Não posso permitir que elas acreditem nessas minhas crenças!

Durante minha sessão de lamentos, choros e culpa, minha psicóloga me perguntou quem era minha referência, quem era a mulher da minha família que dirigia, que eu vi dirigindo. E eu não tenho.

Então, ela disse: “Você precisa encarar mais esse desafio de ser a primeira. De não ter referência e se tornar referência.”

Ser a primeira a quebrar barreiras, a começar e recomeçar… Romper o ciclo do trabalho doméstico, ser a primeira a entrar na faculdade, a fazer especialização, a trabalhar em uma grande organização, a ter cargo de liderança… a primeira, a primeira, a primeira…

As políticas públicas dos últimos 20 anos permitiram que muitas pessoas negras e de condições sociais desfavoráveis tivessem acesso ao ensino superior e, a partir disso, a muitas outras oportunidades. Isso possibilitou a formação de uma primeira geração que rompeu com muitos ciclos educacionais, econômicos e sociais.

Fazer parte dessa “primeira geração” é ter a alegria de ser a primeira a abrir novos caminhos, a desafiar expectativas e a mostrar que, sim, é possível.

A alegria de ver os frutos do nosso esforço, de perceber que o que antes parecia impossível agora é a nossa realidade, me fortalece e me motiva a continuar. Ser a primeira nos permite viver momentos de profunda felicidade ao perceber que estamos criando um legado, pavimentando um caminho para que outros possam seguir.

Entretanto, essa alegria vem acompanhada de um peso significativo. Sinto uma necessidade moral e histórica de ser um exemplo, de ter que acertar, não apenas por mim, mas por todas as gerações que me precederam. É uma pressão esmagadora, como se eu estivesse constantemente provando meu valor e carregando a obrigação de manter essa história viva. É exaustivo, traz medo, tristeza, dúvidas e arrependimentos.

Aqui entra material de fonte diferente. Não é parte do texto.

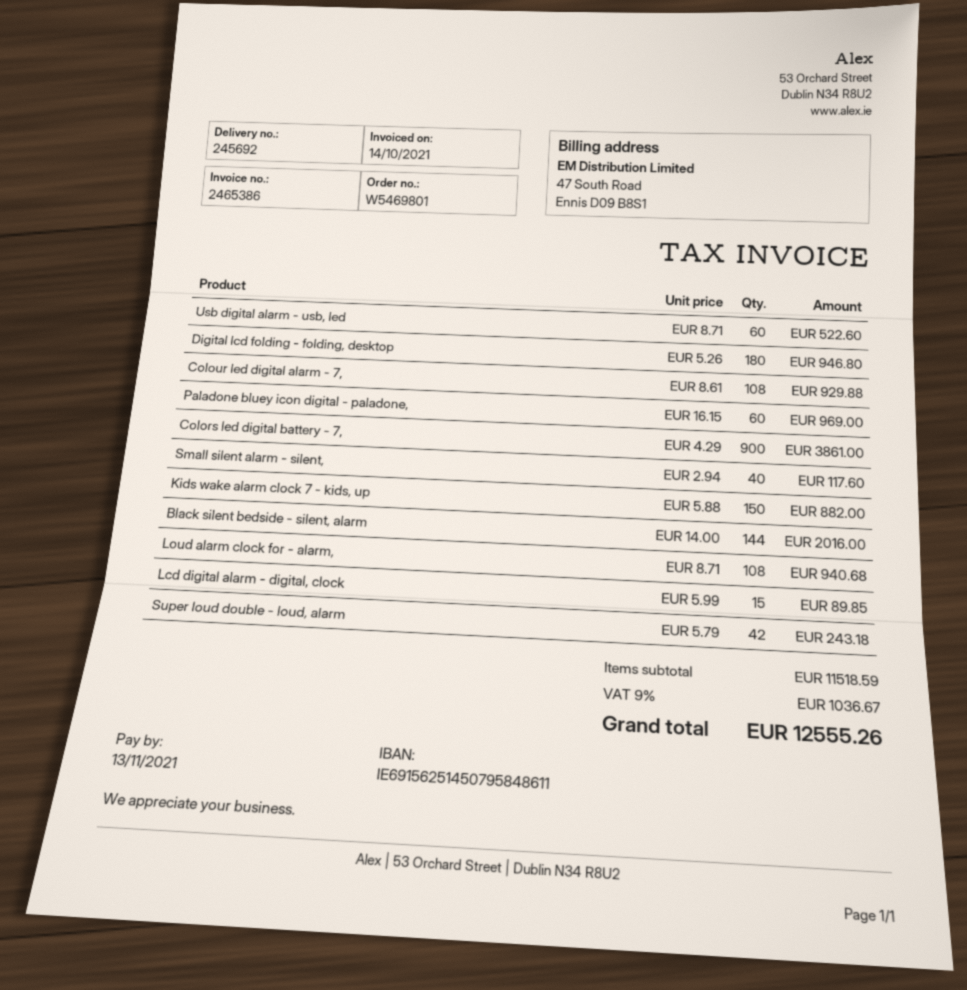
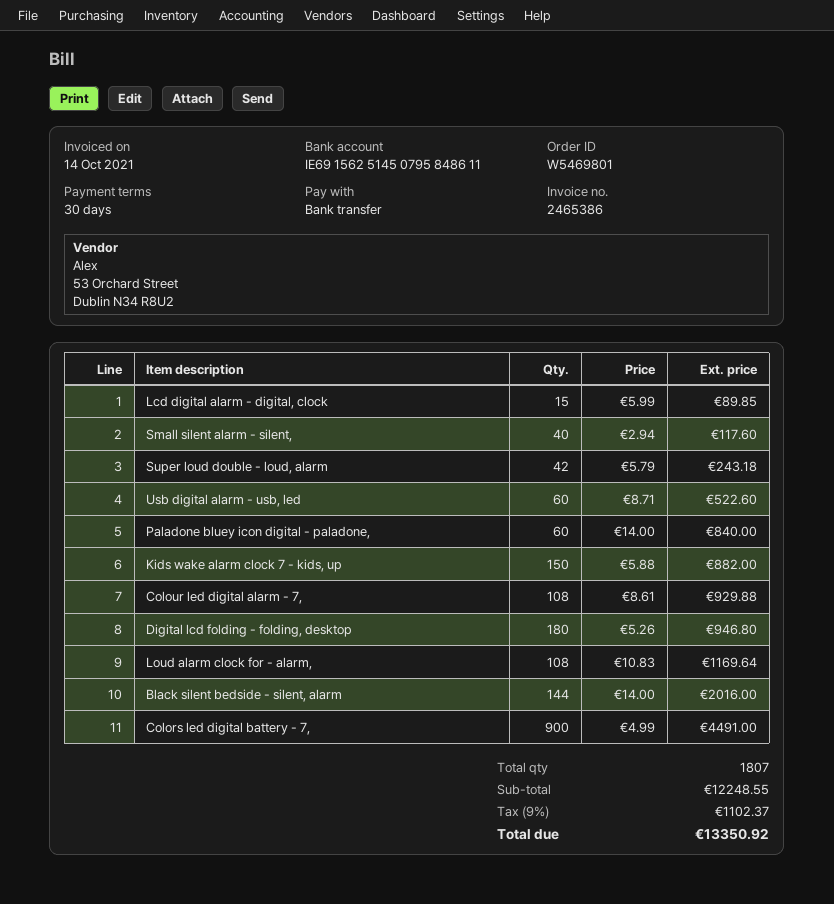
Paladone bluey icon digital - paladone,: 60 x 16.15 = 969.00 -> 60 x 14.00 = 840.00
Colors led digital battery - 7,: 900 x 4.29 = 3861.00 -> 900 x 4.99 = 4491.00
Loud alarm clock for - alarm,: 108 x 8.71 = 940.68 -> 108 x 10.83 = 1169.64
subtotal: 11518.59 -> 12248.55
tax: 9% = 1036.67 -> 9% = 1102.37
total: 12555.26 -> 13350.92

Mas, ao refletir sobre o início da minha trajetória, sobre a história da minha mãe, da minha avó, das minhas tias, percebo que essa responsabilidade é o que me impulsiona, o que me dá forças para continuar sabendo que estou ajudando a construir algo maior do que eu mesma.

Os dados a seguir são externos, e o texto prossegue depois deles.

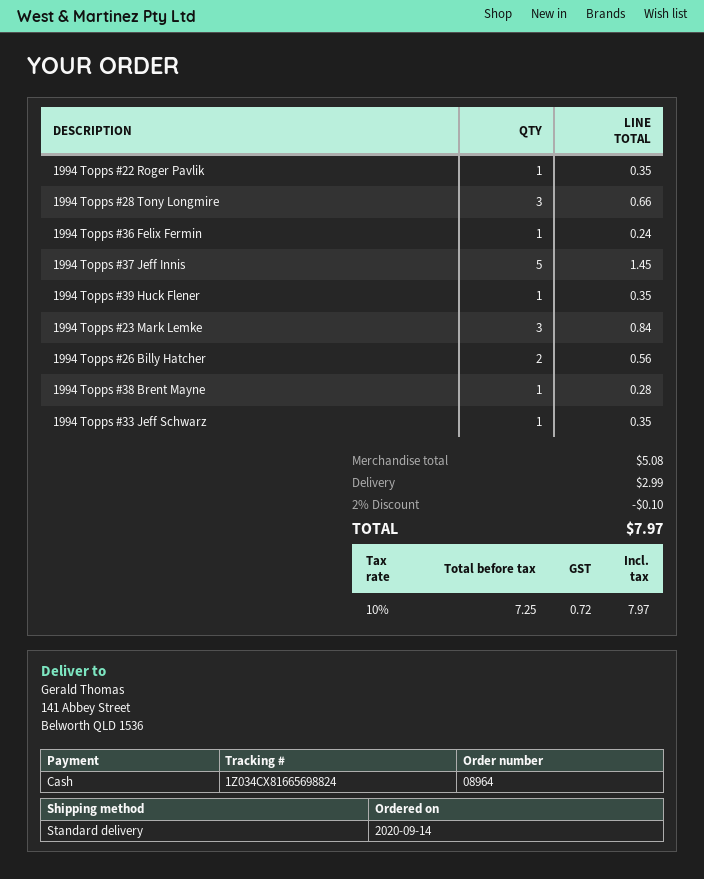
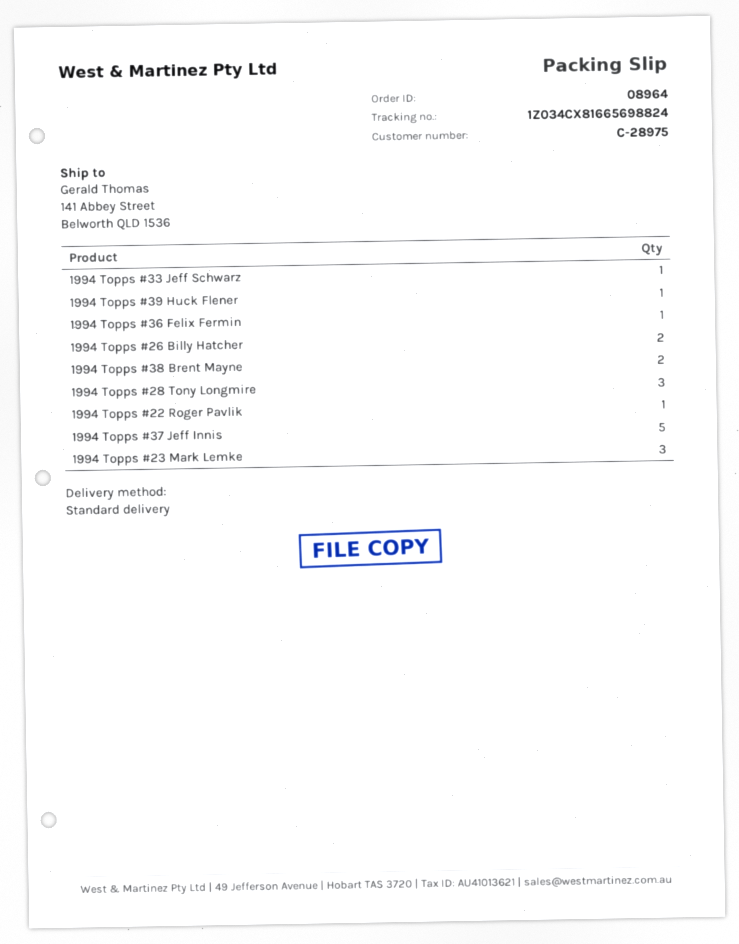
1994 Topps #38 Brent Mayne: 1 -> 2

Enquanto escrevo, lembro de Audre Lorde, que fala da importância de romper o silêncio e agir. No livro “Irmã Outsider“, ela fala sobre a importância de transformar o silêncio em ação e palavras. Ela nos lembra que é fundamental que mulheres como nós ocupem espaços e compartilhem suas histórias, não só pelas nossas conquistas, mas também por todas aquelas que não tiveram as mesmas oportunidades.

Nossa trajetória, muitas vezes solitária, árdua, cansativa e cheia de pressões internas, abre portas para quem vem depois. E é aí que reside a força de ser a primeira – a coragem de caminhar por onde ninguém antes trilhou, de fazer diferente, de não apenas seguir o que nos foi ensinado, mas de construir novas rotas e possibilidades.

Se dirigir é o próximo desafio que preciso enfrentar, então que assim seja. Não se trata apenas de conquistar mais uma habilidade, mas de continuar rompendo barreiras, de ser um exemplo vivo para minhas filhas de que não importa quantas vezes sejamos as primeiras, mas lembrar do impacto positivo que é continuar carregando a chama daqueles que vieram antes de nós e, ao mesmo tempo, acendendo novas luzes para iluminar o caminho de quem ainda está por vir.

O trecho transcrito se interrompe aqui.